Addressing women, Imam Khomeini (r.a.) would say, "You accepted that Women's Day should be the birthday anniversary of Fatima Zahra (s.a.) and this creates a responsibility for you." It was decided that Women's Day should fall on Fatima Zahra's (a.s.) birthday anniversary. What was the significance? It was a symbolic act. The meaning of the symbolic act is that women should move ahead on this straight path. And this path brings about greatness and the highest positions for women. It is the path of piety, modesty and knowledge. It is the path of resistance in different arenas. It is the path of raising children, the path of family life. It is the path of all spiritual virtues and values. Women should move ahead in this direction.

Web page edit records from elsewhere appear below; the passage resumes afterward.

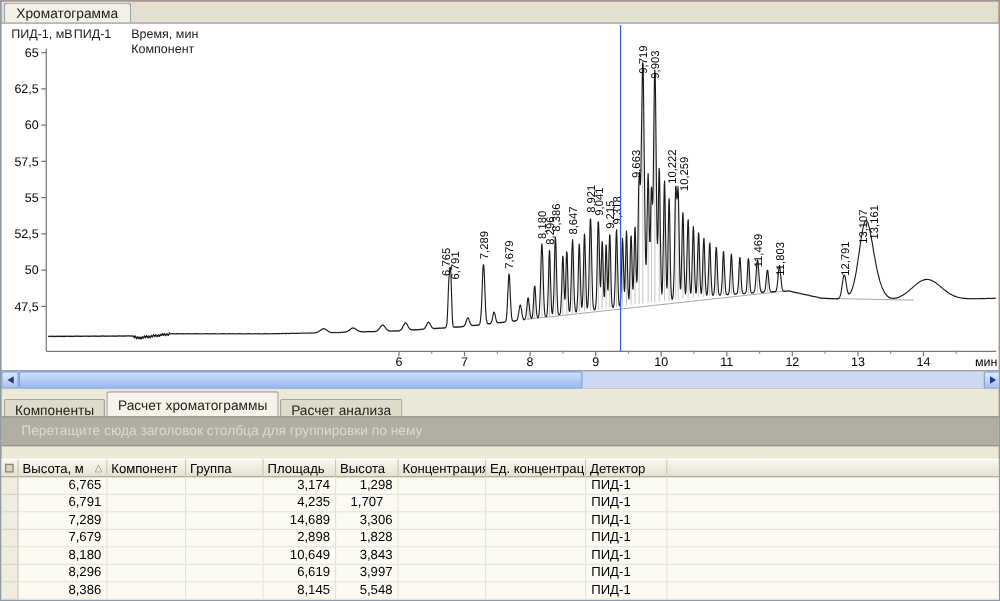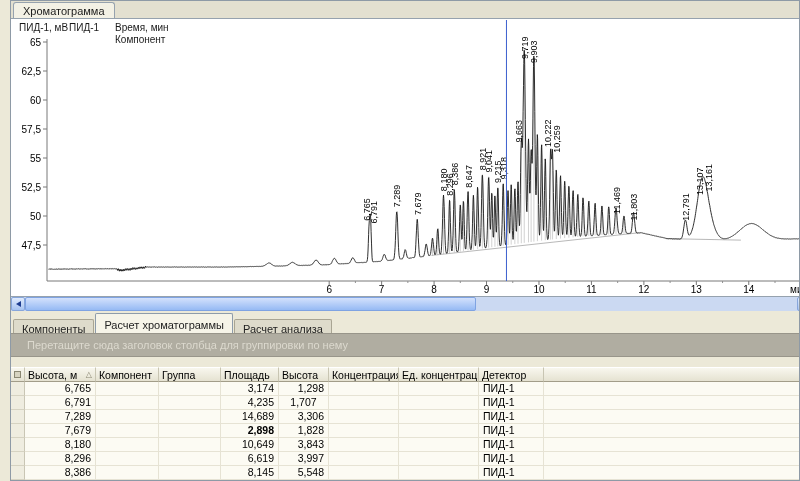--- a/index.html
+++ b/index.html
@@ -1,18 +1,18 @@
 <!DOCTYPE html>
 <html><head>
 <meta charset="utf-8">
 <style>
   * { margin:0; padding:0; box-sizing:border-box; }
   html,body { width:800px; height:481px; }
   body { font-family:"Liberation Sans",sans-serif; font-size:11px; background:#ece9d8; position:relative; overflow:hidden; }
-  #root { position:absolute; inset:0; border:1px solid #8e9aa6; background:#c2410c; overflow:hidden;margin-left:10px; }
+  #root { position:absolute; inset:0; border:1px solid #8e9aa6; background:#c2410c; overflow:hidden; }
 
   
   .top-tabbar { position:absolute; top:0; left:0; width:100%; height:17px; background:#e3e0d0; }
   .top-tab { position:absolute; left:2px; top:1px; height:16px; padding:2px 9px 0; background:#f3f1e5;
              border:1px solid #96a2ae; border-bottom:none; border-radius:3px 3px 0 0; font-size:11px; color:#1a1a1a; }
 
   
   .chart-panel { position:absolute; top:17px; left:0; width:800px; height:279px; background:#ffffff;
                  border-top:1px solid #96a2ae; border-bottom:1px solid #96a2ae; }
   .chart-panel svg { position:absolute; left:0; top:0; }
@@ -276,21 +276,21 @@
           <div class="g-cell g-body" style="width: 70px; text-align: left;"></div>
           <div class="g-cell g-body" style="width: 80px; text-align: left;"></div>
           <div class="g-cell g-body" style="width: 65px; text-align: left;">ПИД-1</div>
           <div class="g-cell g-body g-fill"></div>
         </div>
         <div class="g-row">
           <div class="g-cell g-ind-cell"></div>
           <div class="g-cell g-body" style="width: 71px; text-align: right;">7,679</div>
           <div class="g-cell g-body" style="width: 63px; text-align: left;"></div>
           <div class="g-cell g-body" style="width: 62px; text-align: left;"></div>
-          <div class="g-cell g-body" style="width: 58px; text-align: right; font-weight: bold;">2,898</div>
+          <div class="g-cell g-body" style="width: 58px; text-align: right;">2,898</div>
           <div class="g-cell g-body" style="width: 50px; text-align: right;">1,828</div>
           <div class="g-cell g-body" style="width: 70px; text-align: left;"></div>
           <div class="g-cell g-body" style="width: 80px; text-align: left;"></div>
           <div class="g-cell g-body" style="width: 65px; text-align: left;">ПИД-1</div>
           <div class="g-cell g-body g-fill"></div>
         </div>
         <div class="g-row">
           <div class="g-cell g-ind-cell"></div>
           <div class="g-cell g-body" style="width: 71px; text-align: right;">8,180</div>
           <div class="g-cell g-body" style="width: 63px; text-align: left;"></div>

Fortunately pious women have been pioneers in different arenas and in different events in our society, not just after the Revolution, but since a long time before the Revolution. Women were present in the arena before the intense political activities of the Constitutional movement had started. At a certain stage, these political activities were not very intense, but later on the activities intensified and everybody entered the arena. Iranian women rose up at a time when only a few religious scholars and outstanding personalities were involved in the issue. They arranged a gathering and blocked the path of the ruler of the time. The ruler ran away from them and went into hiding in his palace. Later on the agents of the government beat them up. They had entered the arena wearing a chador. They had entered the arena wearing Islamic-Iranian hijab. There were some people who thought that as long as women wore hijab and observed morality, they would not be able to enter different social and political arenas. In the case of the resistance that led to the Islamic Revolution, I know for a fact that in certain parts of the country our women entered the arena earlier than our men. They arranged street protests earlier than men. The same is true of different other events which took place after the victory of the Islamic Revolution and during the Sacred Defense Era.
I have pointed out on many occasions that in my meetings with the families of our martyrs I have often found mothers more courageous and more resistant than fathers. Motherly love cannot be compared with fatherly love. A mother with her delicate soul raises a child in the best way she can and then she decides to send him to the battlefield. And when her son is martyred and the body is returned to her, she does not even cry in order avoid making the enemies of the Islamic Republic happy. I have repeatedly asked the families of our martyrs to cry. I have told them that nothing is wrong with crying. But they would not cry, saying that they were afraid the enemies of the Islamic Republic might become happy. This is how our women are. They passed the test.